Trying to control women’s hormones at all of the stages of life is not new. For decades, women have been given the Pill to prevent conception, drugs and IVF to encourage conception and hormone replacement therapy or bio-identical hormones to lessen the symptoms of menopause.
Is it safe to postpone menopause?
Joanne from California (who asked that her last name not be used) commented that, after the complicated pregnancies and births of her two children in the early 1970s, she became depressed and had horrible menstrual cramps, accompanied by a heavy flow. Her doctor advised that she not have anymore children and put her on hormonal birth control, which she was on for the next 43 years.

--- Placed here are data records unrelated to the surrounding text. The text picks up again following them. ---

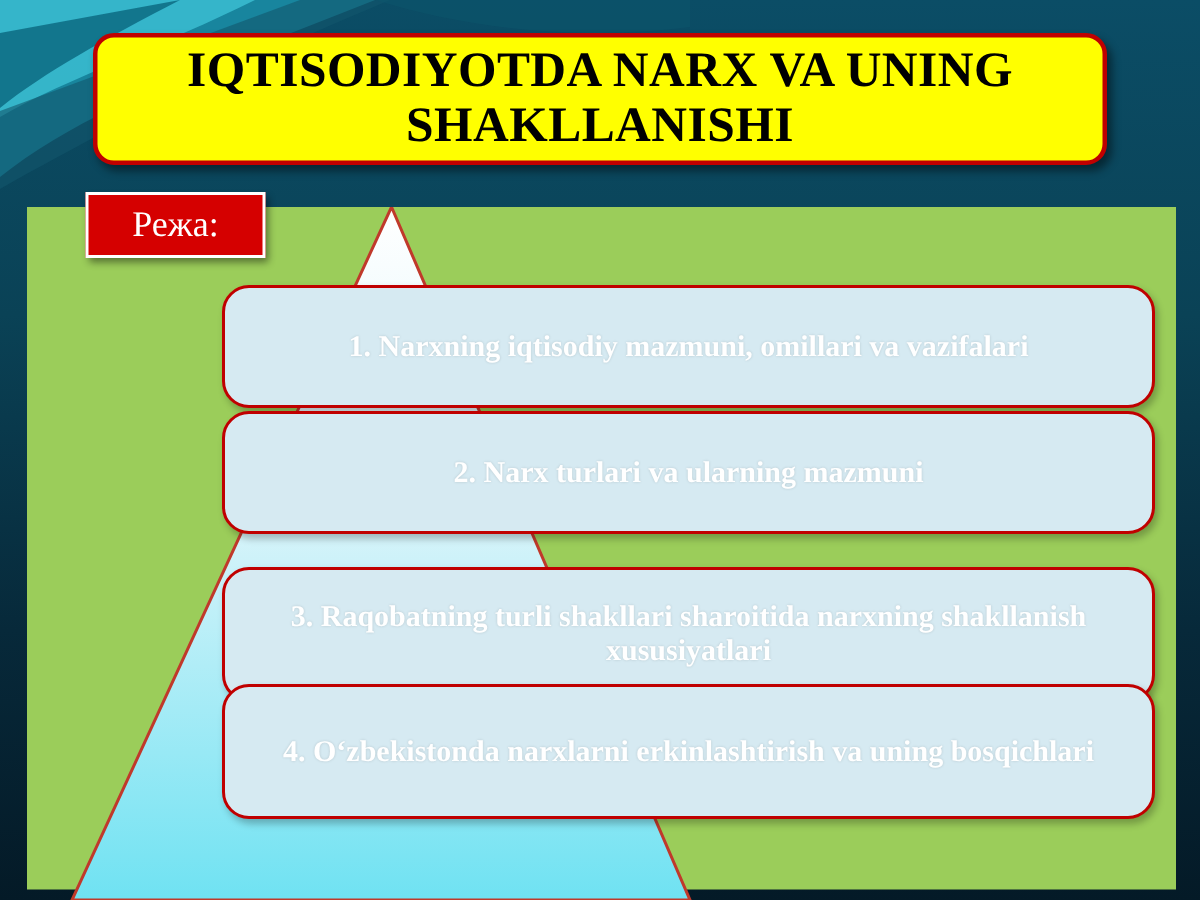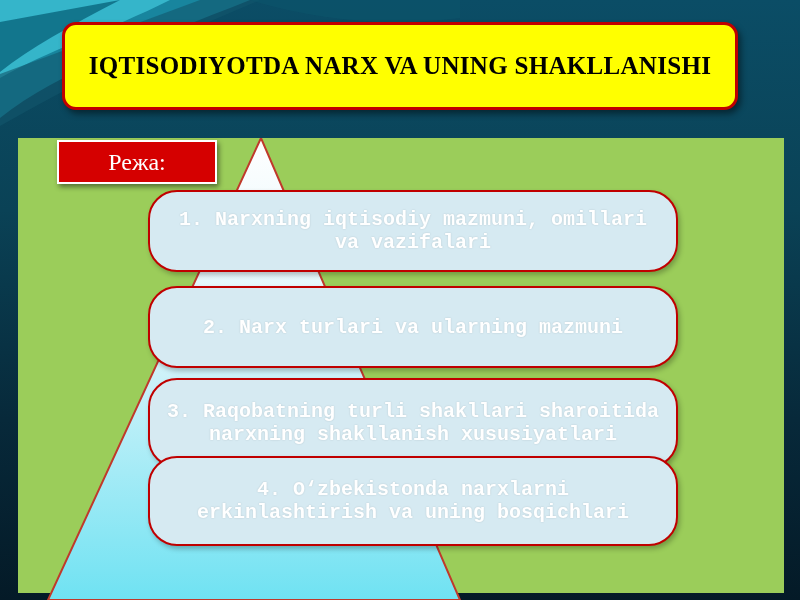--- a/index.html
+++ b/index.html
@@ -69,7 +69,7 @@
     box-sizing: border-box;
   }
   .title-box .title-text {
-    font-size: 25px;
+    font-size: 33px;
     font-weight: bold;
     color: #000000;
     line-height: 1.12;

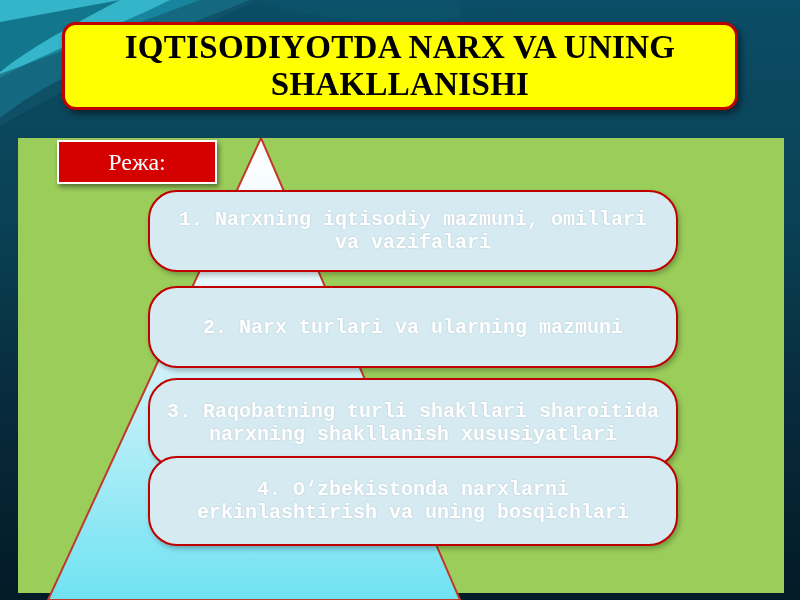--- a/index.html
+++ b/index.html
@@ -82,7 +82,7 @@
     position: absolute;
     left: 57px;
     top: 128px;
-    width: 160px;
+    width: 120px;
     height: 44px;
     background: #d50000;
     border: 2px solid #ffffff;
@@ -91,7 +91,6 @@
     align-items: center;
     justify-content: center;
     box-sizing: border-box;
-    margin-top: 12px;
   }
   .reja-box .reja-text {
     color: #ffffff;

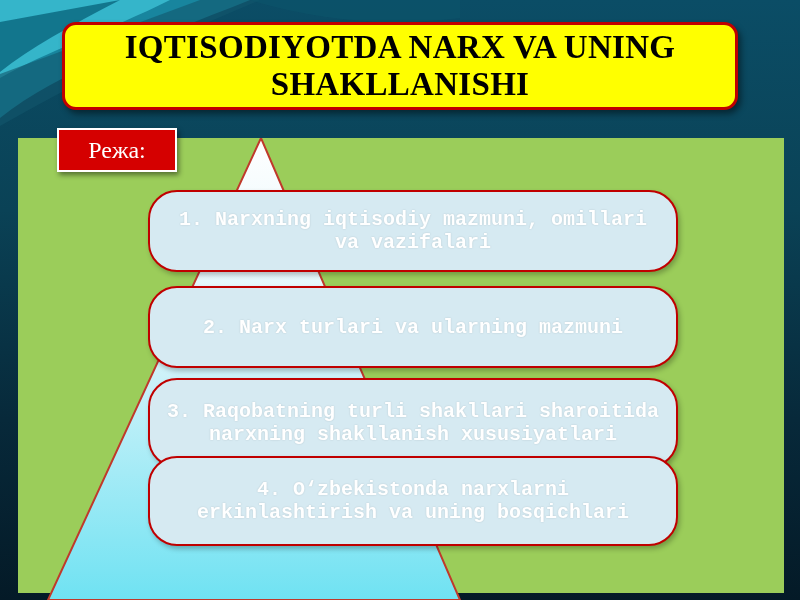--- a/index.html
+++ b/index.html
@@ -102,17 +102,16 @@
   .item {
     position: absolute;
     left: 148px;
-    width: 530px;
+    width: 622px;
     background: #d6eaf2;
     border: 2px solid #c00000;
-    border-radius: 29px;
+    border-radius: 18px;
     box-sizing: border-box;
     display: flex;
     align-items: center;
     justify-content: center;
     text-align: center;
     box-shadow: 2px 3px 5px rgba(0,0,0,0.25);
-    font-family: Liberation Mono, monospace;
   }
   .item .item-text {
     color: #ffffff;

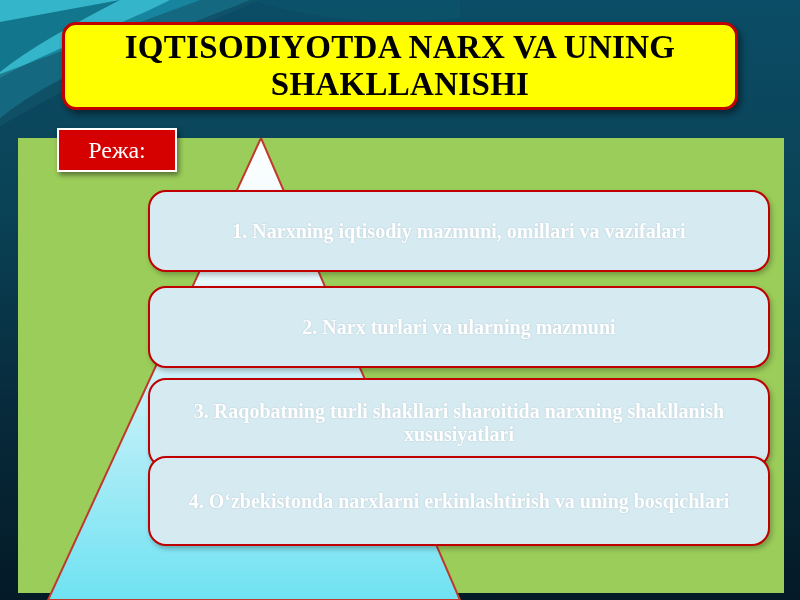--- a/index.html
+++ b/index.html
@@ -122,7 +122,7 @@
     text-shadow: 0 0 2px rgba(0,0,0,0.15);
   }
   #item-0 { top: 190px; height: 82px; }
-  #item-1 { top: 286px; height: 82px; }
+  #item-1 { top: 274px; height: 82px; }
   #item-2 { top: 378px; height: 90px; }
   #item-3 { top: 456px; height: 90px; }
 </style>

Well into her 70s, she still had periods and had no signs of menopause. She reported that she “felt good” through those four decades and that she even enjoyed the feeling that she was “still cleansing monthly.” It wasn’t until after her complete hysterectomy a few years ago, when she was in her mid-70s, that she experienced her first hot flash and night sweat. “My female relatives kept telling me how dangerous it was for me to be on those hormones and not go through menopause,” she said. “But I felt great. My doctor monitored it, adjusted the hormone levels as necessary and it worked for me.” She said she wouldn’t have done it any other way.
But Joanne may be an exception. Some women can’t wait until they stop menstruating or until an unplanned pregnancy is no longer possible. Other women, who may have prolonged having children and still want to become pregnant or who hate the hot flashes and night sweats, may be grateful for the work being done at Genesis Athens. Only time and prolonged study will tell the effects, benefits and drawbacks of using PRP in the treatment of women’s health issues.
In the meantime, women serve themselves best by listening to their bodies, consulting their doctors, and weighing the risks and benefits of any type of manipulation of their cycles or of menopause before making any decisions. Health care and treatments should never be a one size fits all model, which is why it is important to know yourself, what works for you, and to listen and love your body in all of its stages.